= Qubit fluorometer =

Lab instrument

The Qubit fluorometer is a laboratory instrument developed and distributed by Invitrogen, which is now a part of Thermo Fisher. It is used for the quantification of DNA, RNA, and protein.
The first model of the Qubit was a winner of the 2007 R&D 100 award from R&D Magazine. The Qubit Flex, a later model of the Qubit, was a finalist for the same award in 2020.

== Method ==
The Qubit fluorometer uses fluorescent dyes to determine the concentration of either nucleic acids or proteins in a sample. Specialized fluorescent dyes bind specifically to the substances of interest.

The Qubit assays were previously developed and manufactured by Molecular Probes (now part of Life Technologies). Each dye is specialized for one type of molecule (DNA, RNA, or protein). These dyes exhibit extremely low fluorescence until bound to their target molecule. Upon binding to DNA, the dye molecules assume a more rigid shape and increase in fluorescence by several orders of magnitude, most likely due to intercalation between the bases.

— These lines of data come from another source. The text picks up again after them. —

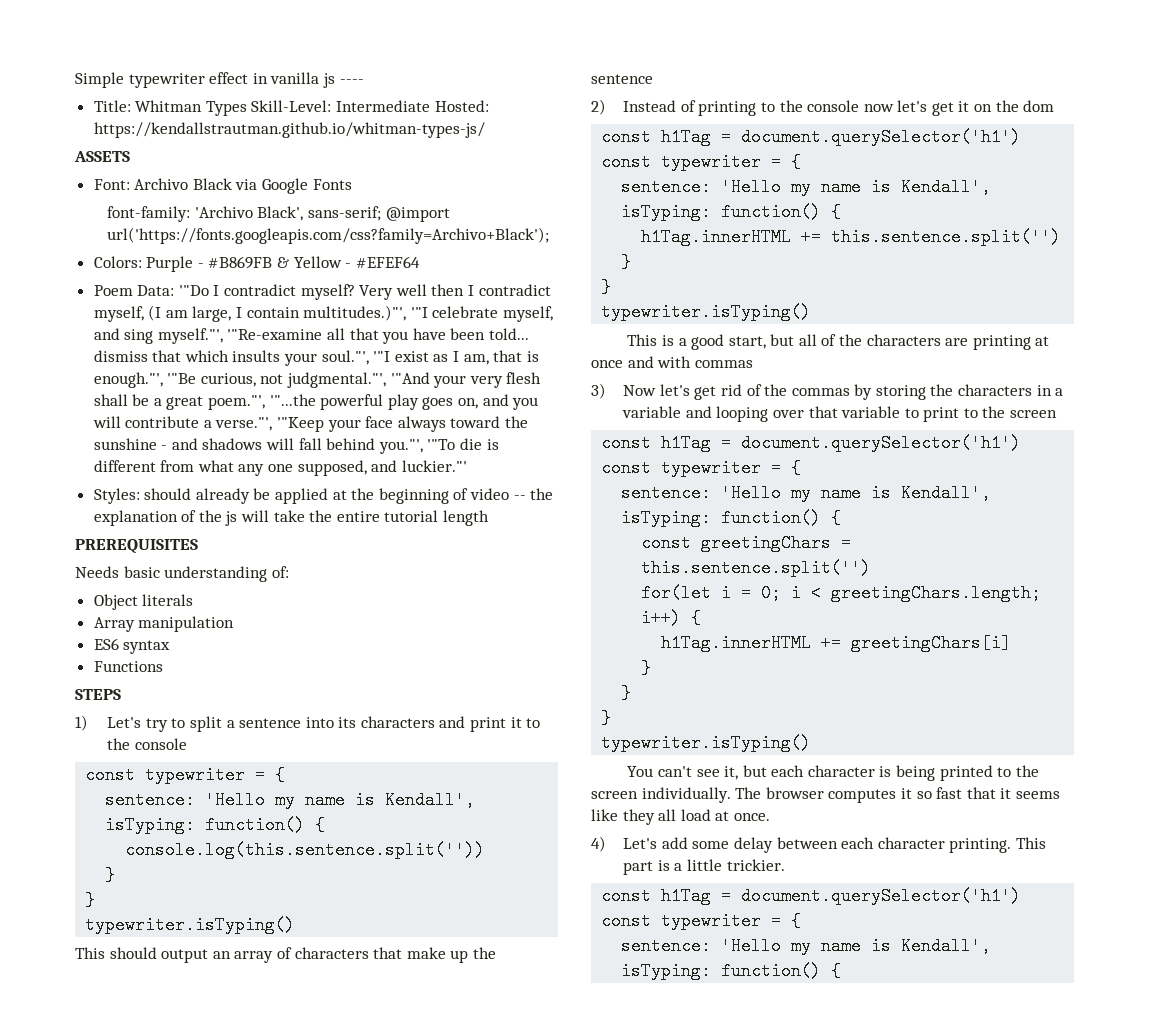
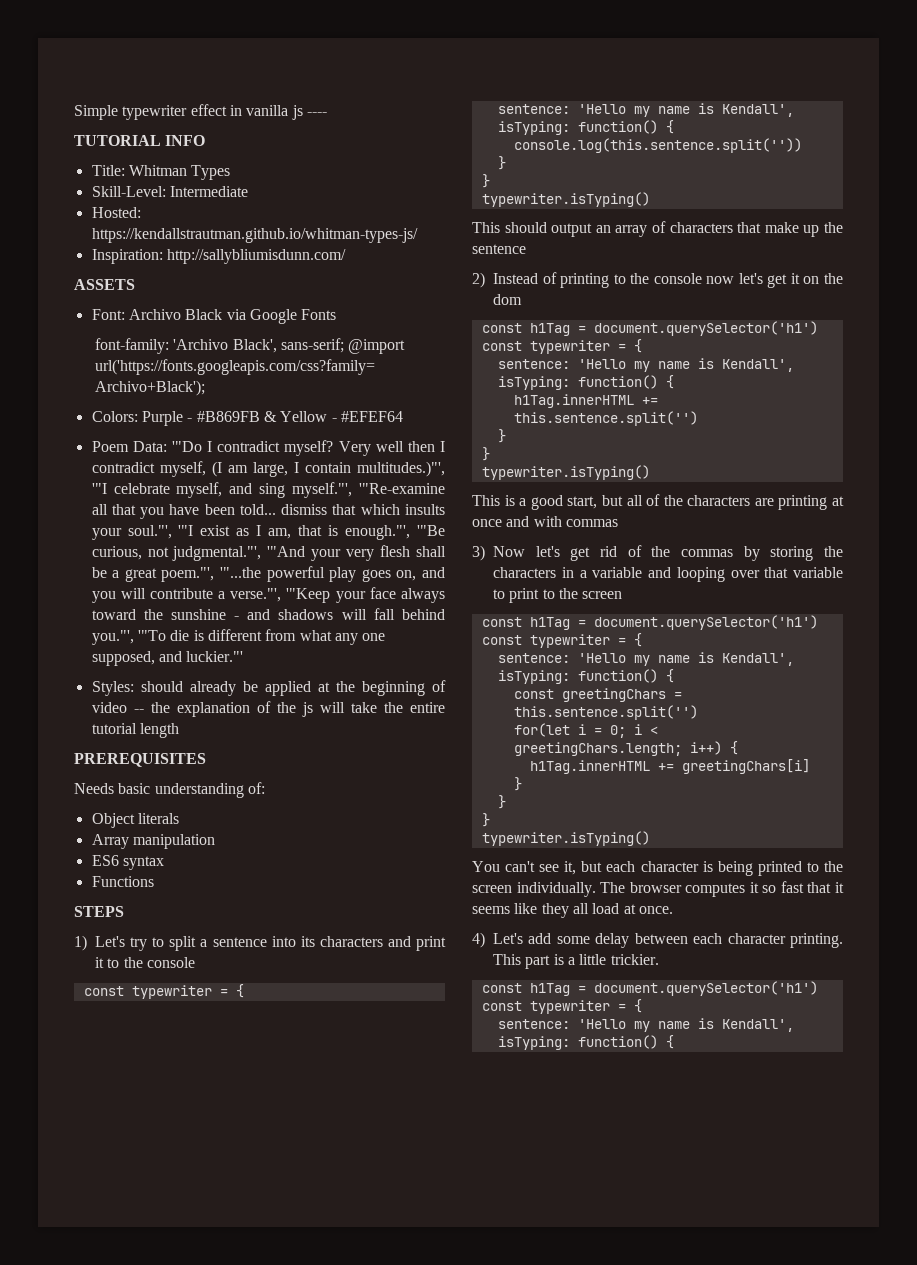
(364, 81) none -> [74,135,206,146] // TUTORIAL INFO
(247, 108) none -> (231, 172) //
(431, 106) none -> (248, 191) //
(485, 130) none -> [91,249,346,264] // Inspiration: http://sallybliumisdunn.com/

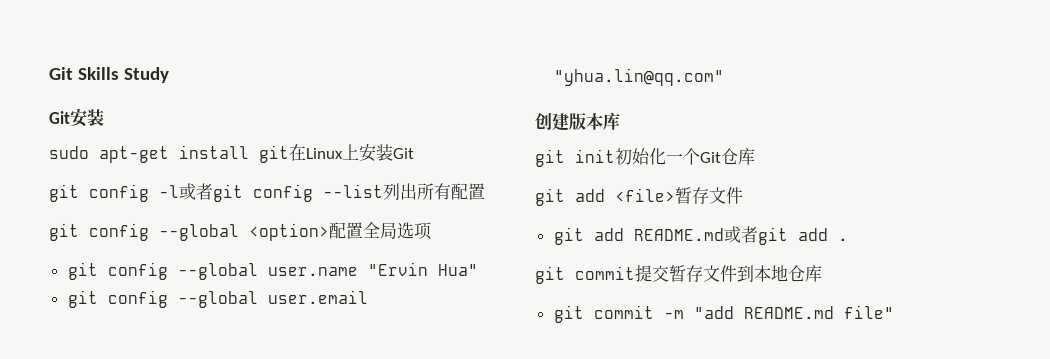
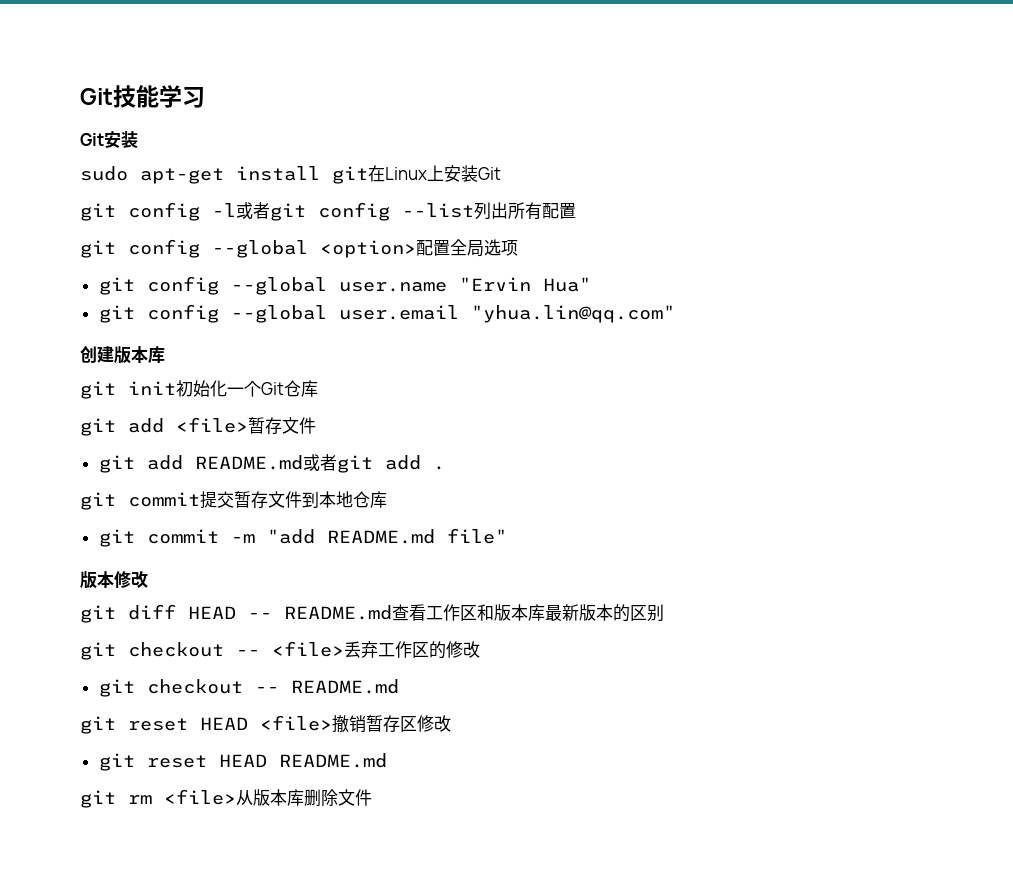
[49,67,169,83] Git Skills Study -> [80,85,205,108] Git技能学习
(894, 312) none -> [80,570,148,589] [80,604,664,623] [80,641,480,660] [98,679,399,697] [80,715,451,734] [98,753,387,771] [80,789,372,808] // 版本修改 // git diff HEAD -- README.md查看工作区和版本库最新版本的区别 // git checkout -- <file>丢弃工作区的修改 // git checkout -- README.md // git reset HEAD <file>撤销暂存区修改 // git reset HEAD README.md // git rm <file>从版本库删除文件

The Qubit fluorometer correlates the level of fluorescence with known concentrations of probes. This process enables it to transform the fluorescence data into a quantified concentration measurement. Different kits are required for different concentration ranges.

| Reagent/Assay | Assay range | Sample starting concentration range |
|---|---|---|
| Qubit dsDNA HS Assay | 0.2–100 ng | 10 pg/μL–100 ng/μL |
| Qubit dsDNA BR Assay | 2–1,000 ng | 100 pg/μL–1 μg/μL |
| Qubit ssDNA Assay | 1-200 ng | 50 pg/μL-200 ng/μL |
| Qubit RNA Assay | 5–100 ng | 250 pg/μL–100 ng/μL |
| Qubit RNA BR Assay | 20–1,000 ng | 1 ng/μ-1 μg/μL |
| Qubit Protein Assay* | 0.25–5 μg | 12.5 μg/mL–5 mg/mL |

== Versions ==
The second generation, the Qubit 2.0 Fluorometer, was released in 2010, and the 3rd generation as Qubit 3.0 in 2014. The newest version is the 4th generation Qubit 4, introduced in 2017.